With planning beginning in January of each year, students, teachers, residents and community organizers get together to bring together jazz musicians from all around to celebrate the legacy of their hometown jazz hero, Dizzy Gillespie.
This year’s theme for the festival is “A Carolinas Tribute to Dizzy Gillespie” and musicians from North and South Carolina will be paying tribute to a man who helped define a musical movement.
Lindsay Bennett, executive director or the Cheraw Arts Commission, said the festival began when relatives and friends of Gillespie wanted to honor him and his legacy.
“It’s a great community project,” Bennett said. “It’s about music, art, family activities and reconnecting with Dizzy’s legacy.”
Gillespie was born in Cheraw in 1917 and was one of the founders of modern jazz, an innovative trumpeter known for his bent horn, bulging cheeks and sense of humor. He was famous around the world and almost always opened each performance by saying, “I’m Dizzy Gillespie from Chee-raw, South Carolina.”
“Dizzy never forgot Cheraw,” said Phil Powell, tourism and marketing director for the town of Cheraw. “He even came here late in life and when he performed he always let people know he was from here.”
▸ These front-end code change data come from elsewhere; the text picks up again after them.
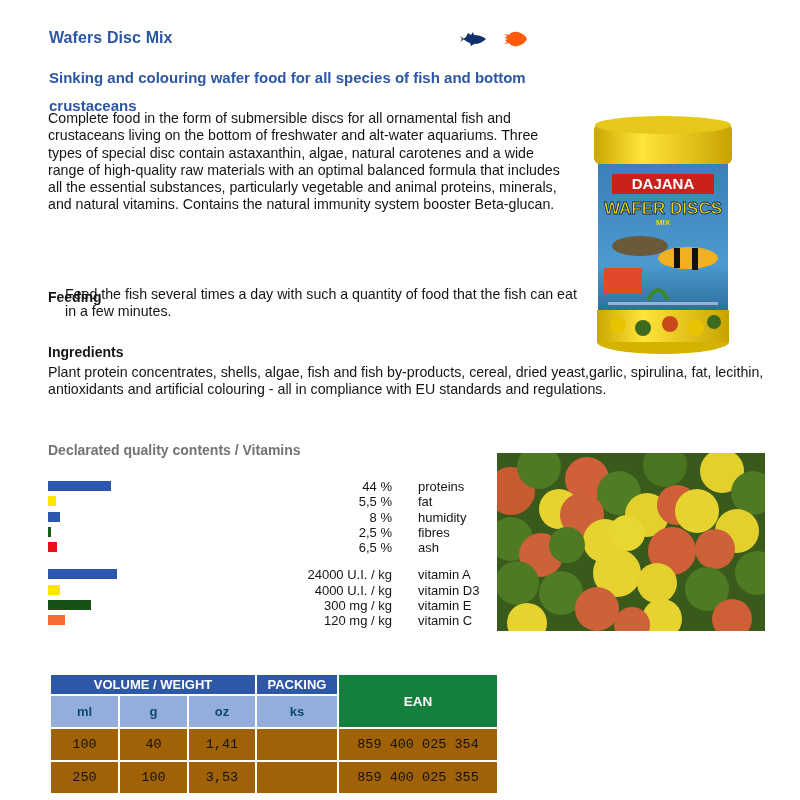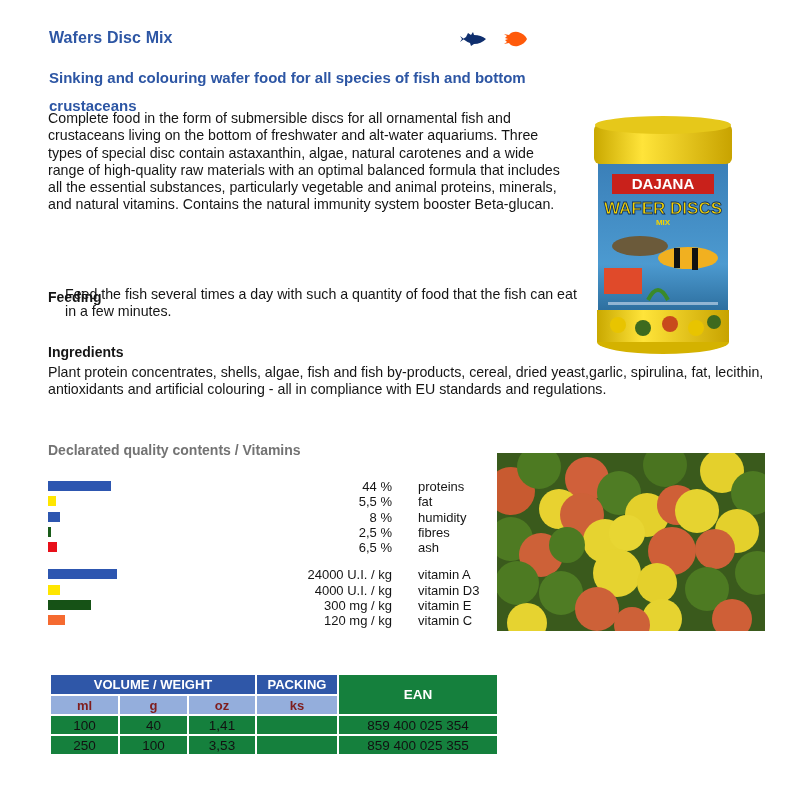--- a/index.html
+++ b/index.html
@@ -33,7 +33,7 @@
     table.spec { position: absolute; left: 49px; top: 673px; border-collapse: collapse; font-size: 13px; font-weight: bold; }
     table.spec td, table.spec th { text-align: center; padding: 0; border: 2px solid #ffffff; }
     table.spec th.h1 { background: #2f57a8; color: #ffffff; height: 21px; font-size: 13px; }
-    table.spec th.h2 { background: #94aedc; color: #7f1d1d; height: 20px; }
+    table.spec th.h2 { background: #94aedc; color: #0c4a6e; height: 33px; }
     table.spec th.ean { background: #15803d; color: #ffffff; font-size: 13.5px; }
     table.spec td { background: #15803d; color: #111; height: 20px; font-weight: normal; font-size: 13.5px; }
   </style>

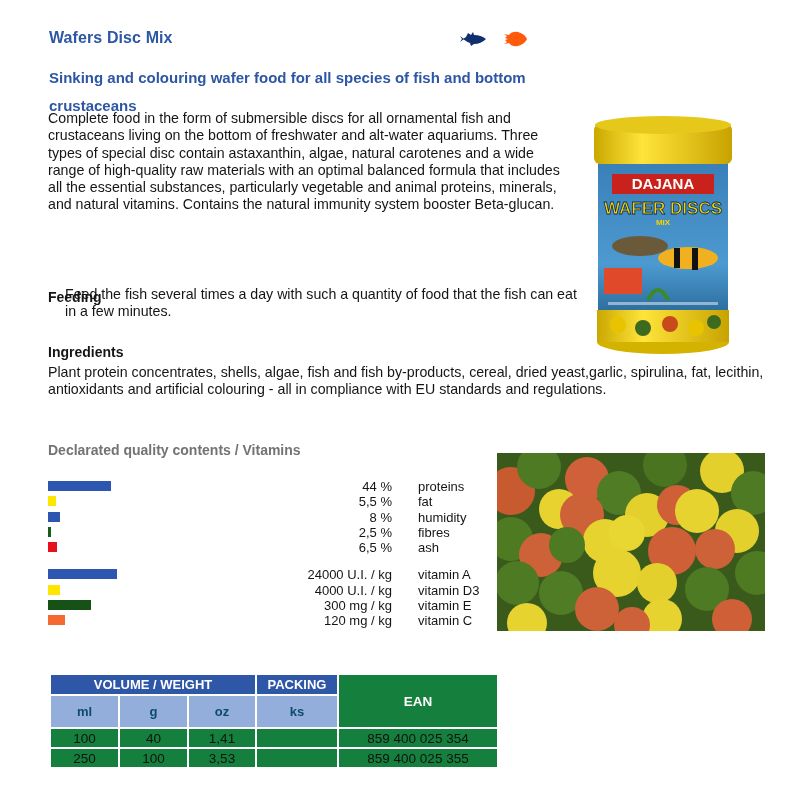--- a/index.html
+++ b/index.html
@@ -35,7 +35,7 @@
     table.spec th.h1 { background: #2f57a8; color: #ffffff; height: 21px; font-size: 13px; }
     table.spec th.h2 { background: #94aedc; color: #0c4a6e; height: 33px; }
     table.spec th.ean { background: #15803d; color: #ffffff; font-size: 13.5px; }
-    table.spec td { background: #15803d; color: #111; height: 20px; font-weight: normal; font-size: 13.5px; }
+    table.spec td { background: #a16207; color: #111; height: 33px; font-weight: normal; font-size: 13.5px; font-family: Liberation Mono, monospace; }
   </style>
 </head>
 <body>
Powell said the jazz festival is different than most town festivals because it’s more of a musical and cultural endeavor. The festival provides a boost to area businesses, especially hotels and restaurants, and Powell said it’s a great chance to provide quality entertainment to locals.
And for the last four years, the community has become more and more involved creating what is now a fusion of music and visual arts celebrating a jazz legend.
With more than 30 different concerts and 20 different acts, this year’s jazz festival has been a huge undertaking.
Beginning at 7:30 p.m. today the smooth sounds of jazz will fill the streets of Cheraw until that Sunday.
This year’s festival includes three headline performers, two from North Carolina, and one from South Carolina — the Noel Freidline Quintet, Robert Gardiner Jazz Quintet and Dave Finucane Quartet — who will perform Saturday evening on the main stage.
Also Saturday evening, 14 different jazz groups will perform in restaurants downtown for the Jazz Night Restaurant Crawl.
Bennett said this year’s restaurant crawl is much bigger and includes a greater variety of musicians with a mix of classic jazz, modern jazz and vocalists.
This year, Bennett said the planning committee has also expanded it’s activities for families, with an increased focus on the visual arts.
And not only will there be more for children to do during this year’s festival, students in Cheraw’s schools were a help in getting things ready for this year’s festival.
Bennett said a lot of the students created artwork to be displayed in area restaurants during the festival, and this year one group of students is creating a series of portraits of famous jazz celebrities. They’ve also helped to paint set pieces for this year’s events like the Bebop Bag-Toss and Dizzy Gillespie photo booth.
This year, if the weather holds out, the festival will have it’s first “Bebop” parade. It was scheduled for last year’s festival but got rained out. The parade kicks off the festival this evening at Dizzy Gillespie Park near the Dizzy Gillespie statue. The parade will include children riding their trikes, bikes and golf carts and the Fort Jackson 282nd Army Jazz Band will perform marching down the street through various neighborhoods into downtown.
The festival is also bringing back the Artisans of the South Carolina Cotton Trail who will host an exhibit of their work and have their jewelry, paintings, glass art and much more on sale for visitors.
The festival will also have its Italian Madonnari Chalk Competition again this year, which is street painting with chalk. Last year there were only five teams, but this year there are 13 signed up. Bennett said interest was generated in the community by teaching the technique to students in schools and workshops.
The Outdoor Jazz Mass will again be held on Sunday at 3 p.m., sponsored this year by the First United Methodist Church, which will include area choirs and musicians who will lead worship with “soulful jazz.”
New to the festival this year is a golf tournament whose proceeds will benefit the Cheraw Rotary’s Dizzy Gillespie Scholarship Foundation which benefits youth of Cheraw who plan to study music in college.
Also new this year, in addition to the regular Jazz Celebration at Dizzy Gillespie’s old church, is a “musical dialogue” with Appalachian State University jazz professor Todd Wright discussing the impact and contribution of Gillespie’s music.
“It takes a lot of planning and a lot of people coming together to make this happen,” Bennett aid. “It makes me proud because the community comes together and everyone wants to help. It’s a true reflection of the community working together.”